> [WHAT YOU SHOULD DO] Line count for "color": give how many lines in the data below contain it, with no other words.

-- Opening Marker --

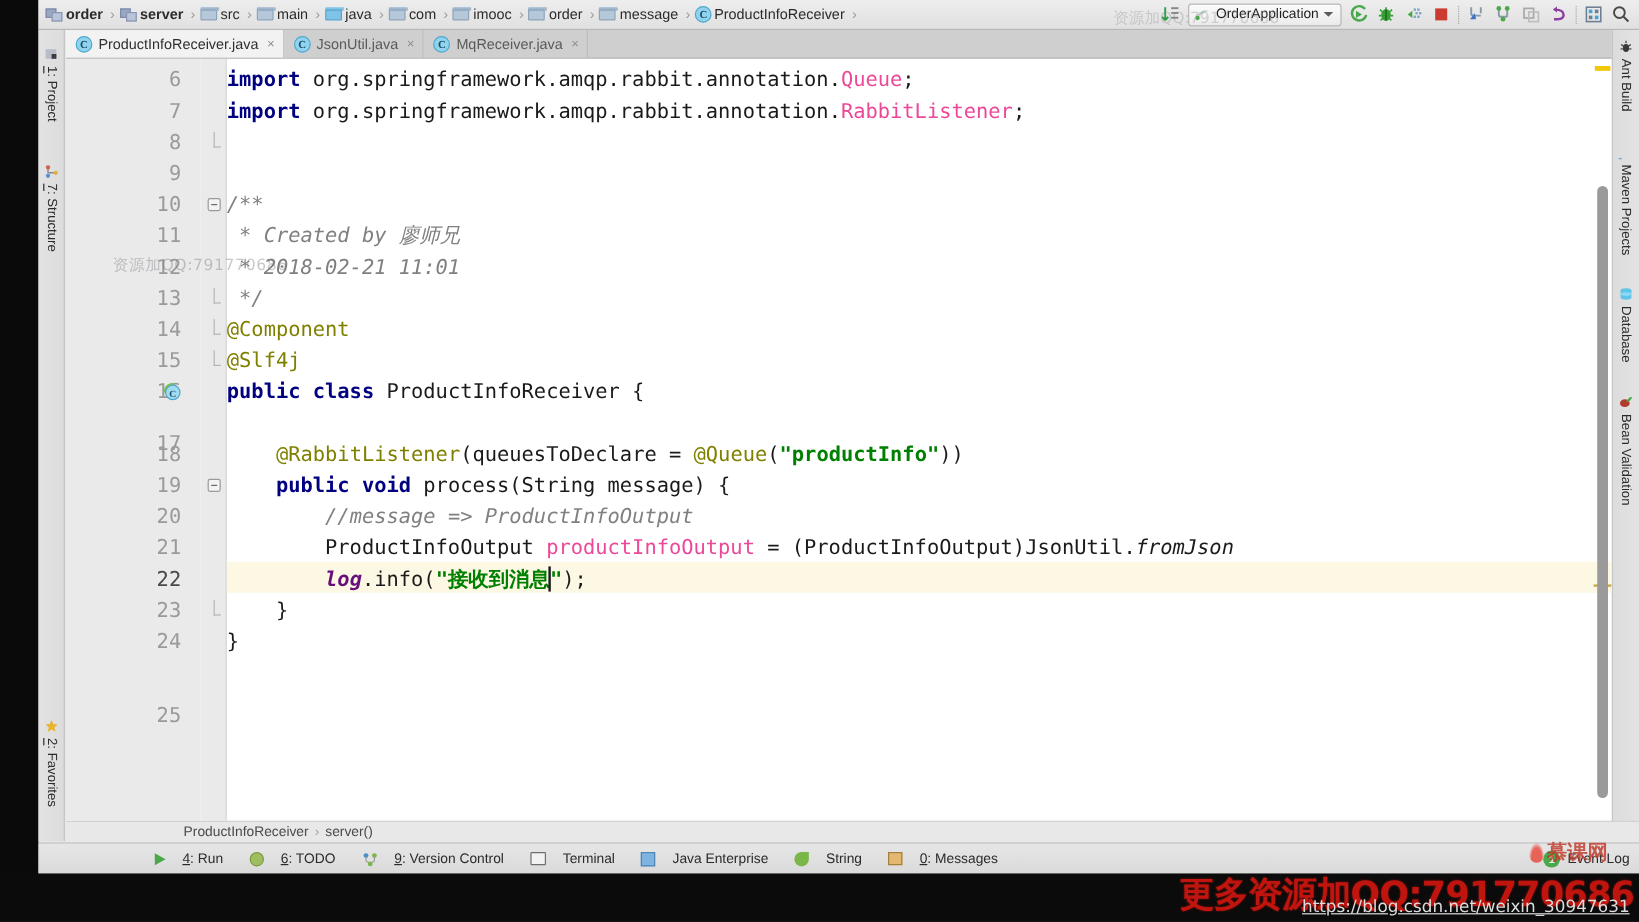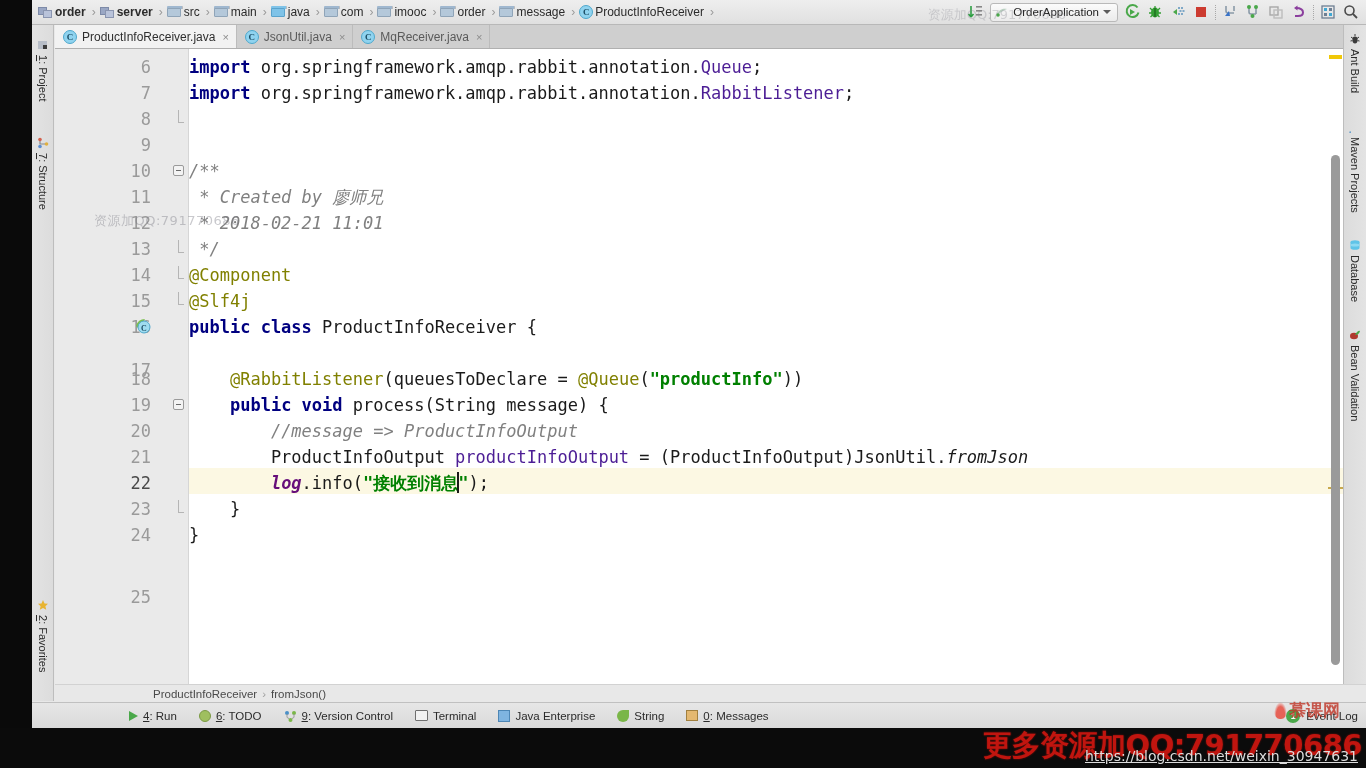--- a/index.html
+++ b/index.html
@@ -150,7 +150,7 @@
   .cmt  { color: #808080; font-style: italic; }
   .fld  { color: #660e7a; font-weight: bold; font-style: italic; }
   .stat { font-style: italic; }
-  .gray { color: #4c1d95; }
+  .gray { color: #ec4899; }
 
   
   .fold-m {

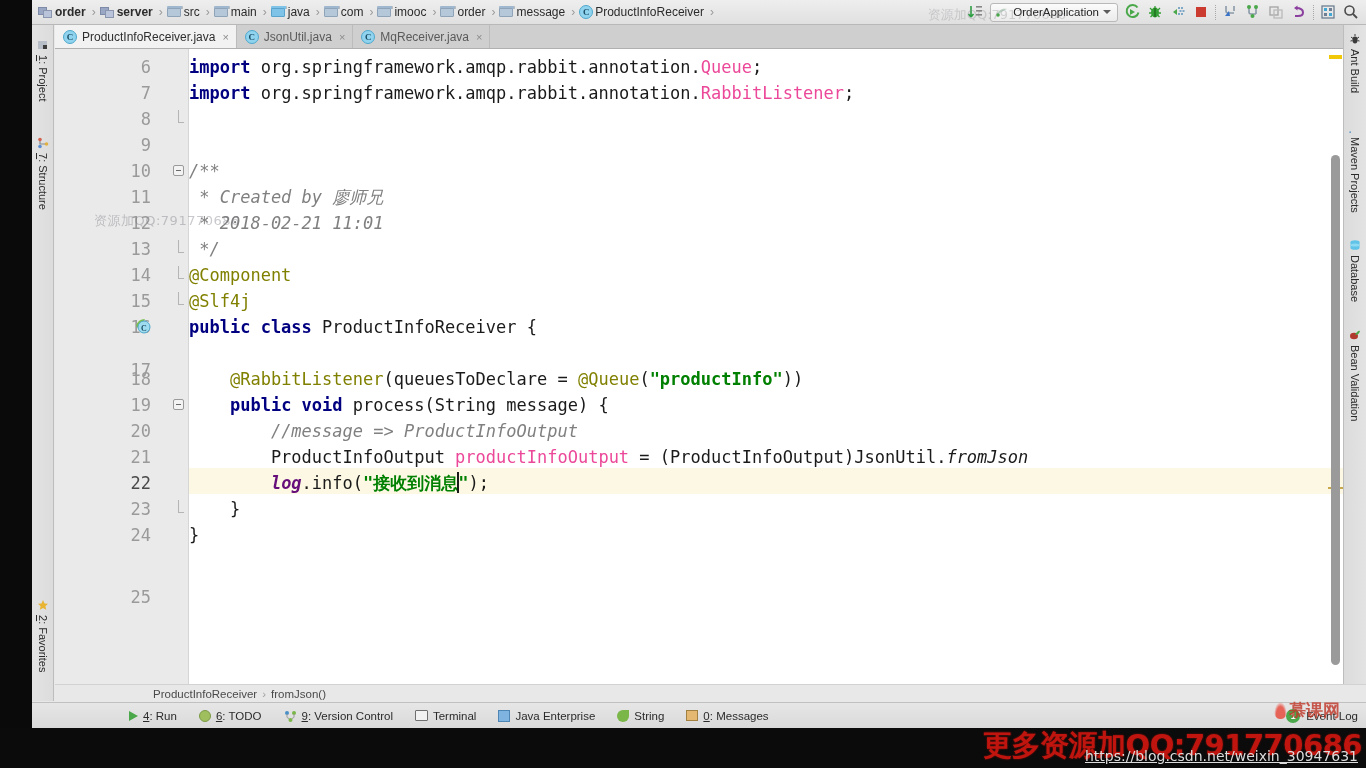--- a/index.html
+++ b/index.html
@@ -597,7 +597,7 @@
     <div class="navbar">
       <span>ProductInfoReceiver</span>
       <span class="sep">›</span>
-      <span>fromJson()</span>
+      <span>server()</span>
     </div>
 
     <div class="statusbar">

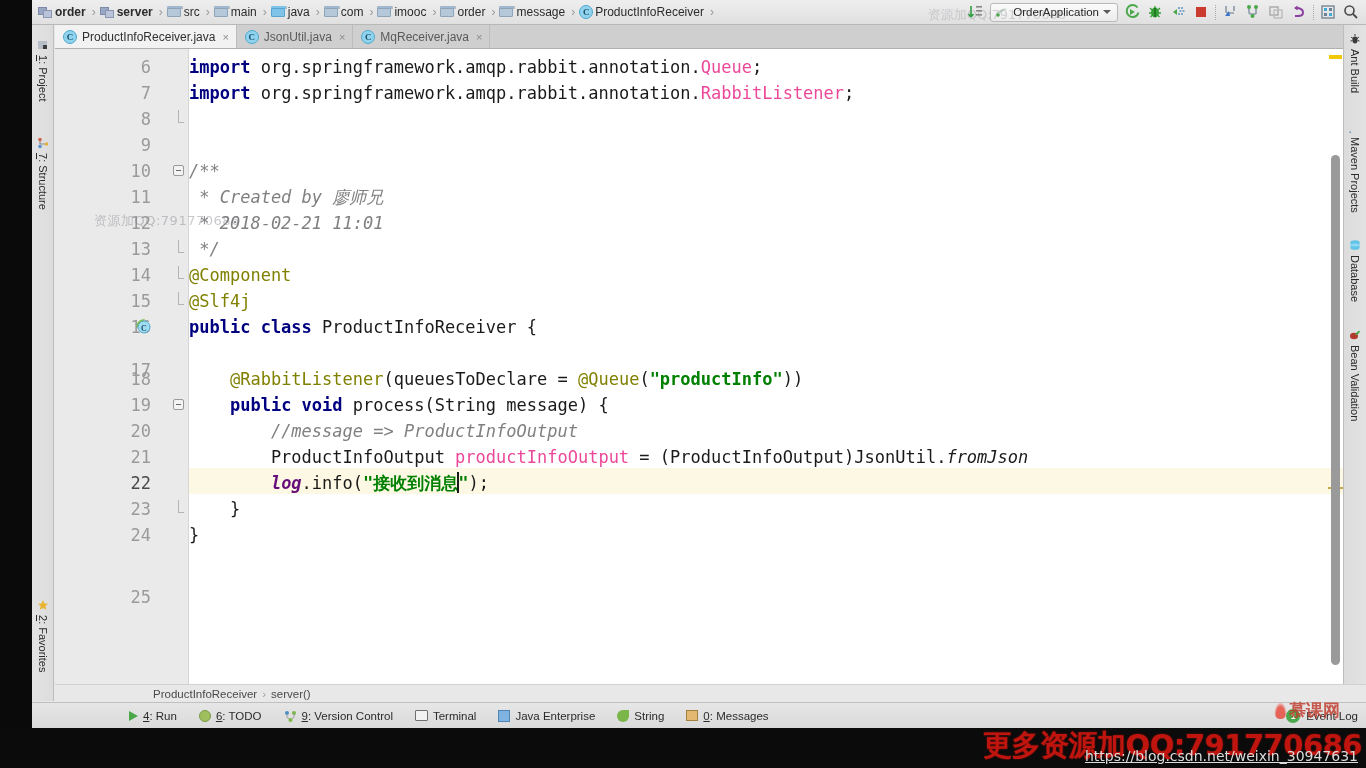--- a/index.html
+++ b/index.html
@@ -195,7 +195,7 @@
     display: flex; align-items: center;
     font-size: 11.5px; color: #2b2b2b;
   }
-  .sb-item { display: flex; align-items: center; gap: 5px; padding: 0 11px; white-space: nowrap; }
+  .sb-item { display: flex; align-items: center; gap: 14px; padding: 0 11px; white-space: nowrap; }
   .sb-item u { text-decoration: underline; }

-- Closing Marker --

> [OUTPUT OF THE TASK] 5